Karakteristik pekerjaan lebih melihat bagaimana peran lingkungan berpengaruh dalam membentuk perilaku seorang pegawai di tempat kerja. Sacket dan DeVore (2001) mengungkapkan calon pegawai baru akan cenderung ingin terlibat dalam penyimpangan perilaku ketika tempat bekerja mereka mendukung untuk melakukan penyimpangan perilaku. Selain itu, pegawai yang memiliki lingkungan kerja yang

baru cenderung untuk mengobservasi rekan kerja mereka untuk melihat semua tindakan serta konsekuensi dari tindakan tersebut, jika dalam lingkungan tersebut sangat mudah dalam melakukan penyimpangan perilaku, akan menjadi lebih mudah untuk penyebaran penyimpangan perilaku untuk pegawai yang lain.

4. Budaya Organisasi (Organizational Culture)

Meskipun ada kesamaan antara pengaruh kelompok dan budaya organisasi dalam arti bahwa keduanya merupakan pengaruh sosial pada individu di tempat kerja, budaya adalah fenomena yang lebih luas, dipengaruhi oleh faktor-faktor di luar kelompok kerja langsung (Sacket & DeVore, 2001) Selain itu, penelitian lainnya menambahkan bahwa pegawai akan cenderung melakukan penyimpangan perilaku di tempat kerja dikarenakan ketidakcocokan di tempatkerja atau bekerja dalam budaya organisasi yang tidak sesuai. Setiap organisasi memiliki norma-norma tersendiri yang tidak terlihat dan secara tidak langsung mempengaruhi perilaku kerja pegawainya serta memiliki dampak yang

berkelanjutan, seperti ketika lingkungan organisasi yang

memungkinkan seorang pegawai untuk melakukan absen, kemudian perilaku tersebut menjadi intens dan mempengaruhi pegawai yang lainnya (Robbins & Judge, 2017).

5. Kontrol sistem (Control System)

Kontrol sistem merupakan prosedural di tempat kerja yang bertujuan untuk mengurangi terjadinya penyimpangan perilaku di tempatkerja melalui pengawasan yang dilakukan oleh atasan (Sackett & Devore, 2001). Kontrol sistem yang paling umum di tempatkerja adalah di sektor keamanan seperti, aplikasi komputer, buku catatan keuangan, dan catatan kehadiran.

6. Ketidakadilan (Injustice)

Ketidakadilan mengacu pada teori kesetaraan yang menjelaskan bahwa seseorang di tempat kerja akan membandingkan imbalan yang mereka dapat dengan orang lain. Jika imbalan yang diberikan tidak proporsional dengan alasan yang kurang jelas, hal tersebut akan memunculkan persepsi ketidakadilan (Greenberg 1990 dalam; Sackett & DeVore, 2001). Seseorang yang memiliki persepsi ketidakadilan biasanya akan menurunkan kepuasan dalam bekerja dan memunculkan emosi negatif seperti marah, kemudian menghasilkan stres kerja (Spector & Fox, 2010).

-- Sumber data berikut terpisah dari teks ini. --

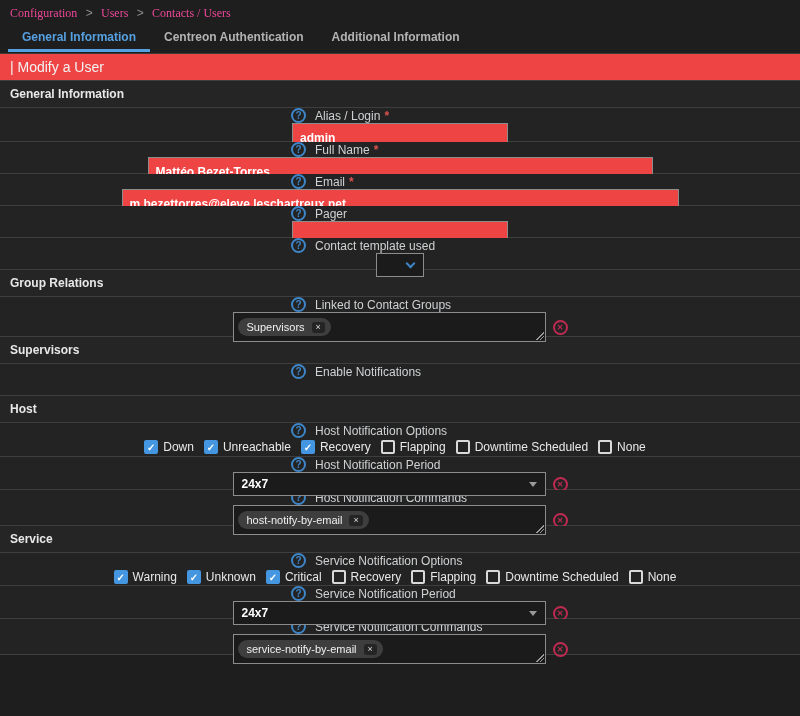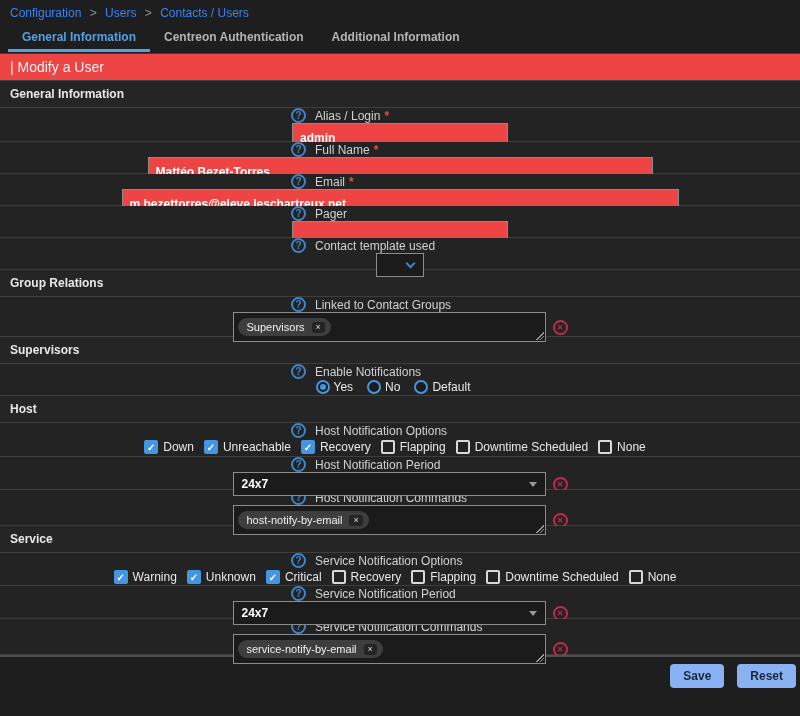"Configuration" .breadcrumb .crumb { color: #3b82f6 -> #ec4899; font-family: none -> Liberation Serif, serif }
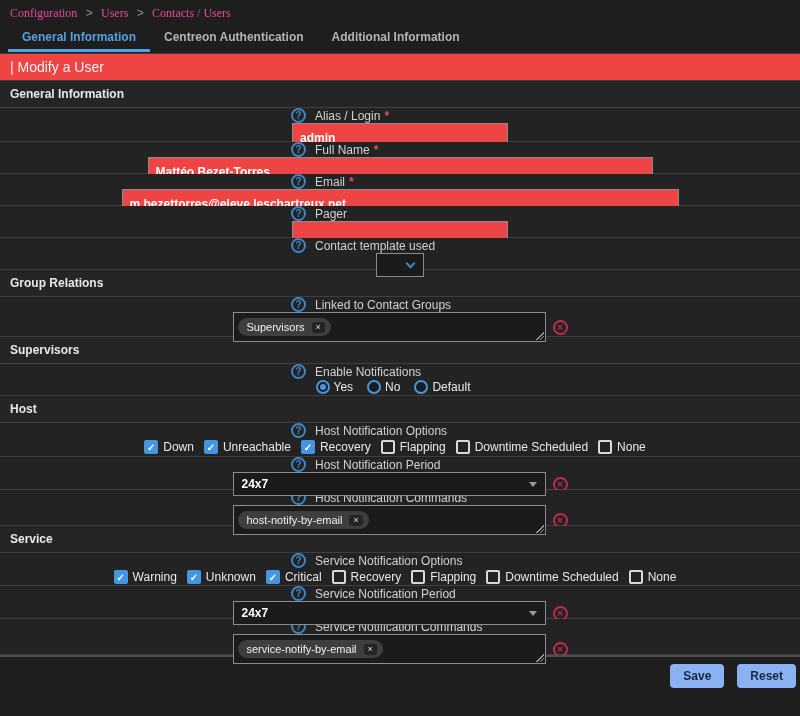"Yes" div.field-col { html: <div> <div> <span> <span></span> <span>Yes</span> </span> <span> <span></span> <span>No</span> </span> <span> <span></span> <span>Default</span> </span> </div> </div> -> none }
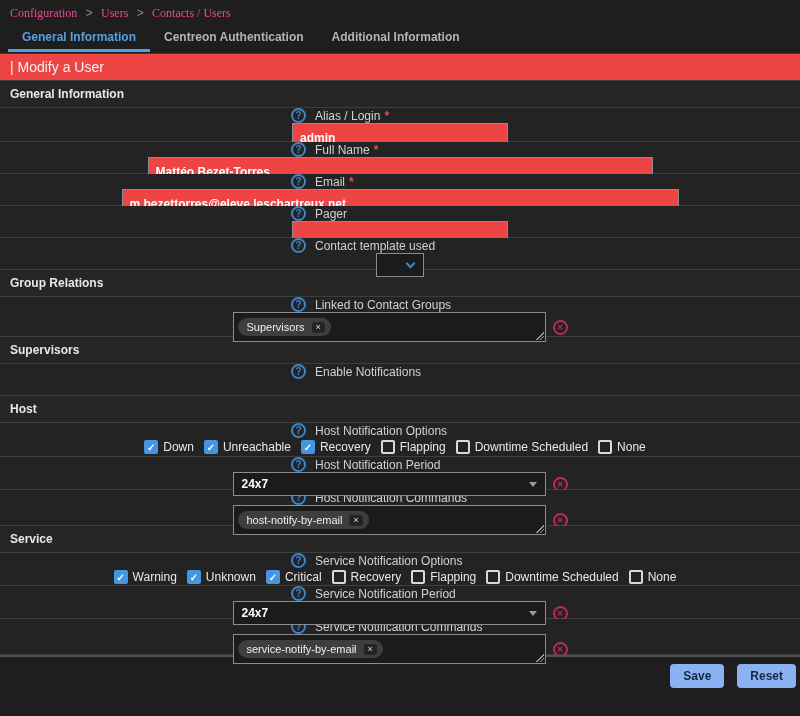"Save" div.footer { html: <div> <button>Save</button> <button>Reset</button> </div> -> none }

Sackett dan DeVore (2001) mengungkapkan bukan hanya stres kerja yang akan dialami oleh pegawai, namun bisa lebih parah lagi seperti, agresi, permusuhan pada rekan kerja, sabotase, hal tersebut tentunya sangat berbahaya untuk organisasi. Perlu dipertimbangkan juga bahwa norma-norma dan peraturan organisasi juga memengaruhi

keadilan di tempat kerja. Diketahui bahwa terdapat dua jenis keadilan yaitu, keadilan distributif mengacu pada alokasi hadiah atau hubungan yang adil. Kedua adalah keadilan prosedural mengacu pada keadilan dalam membuat keputusan (Spector & Fox, 2010).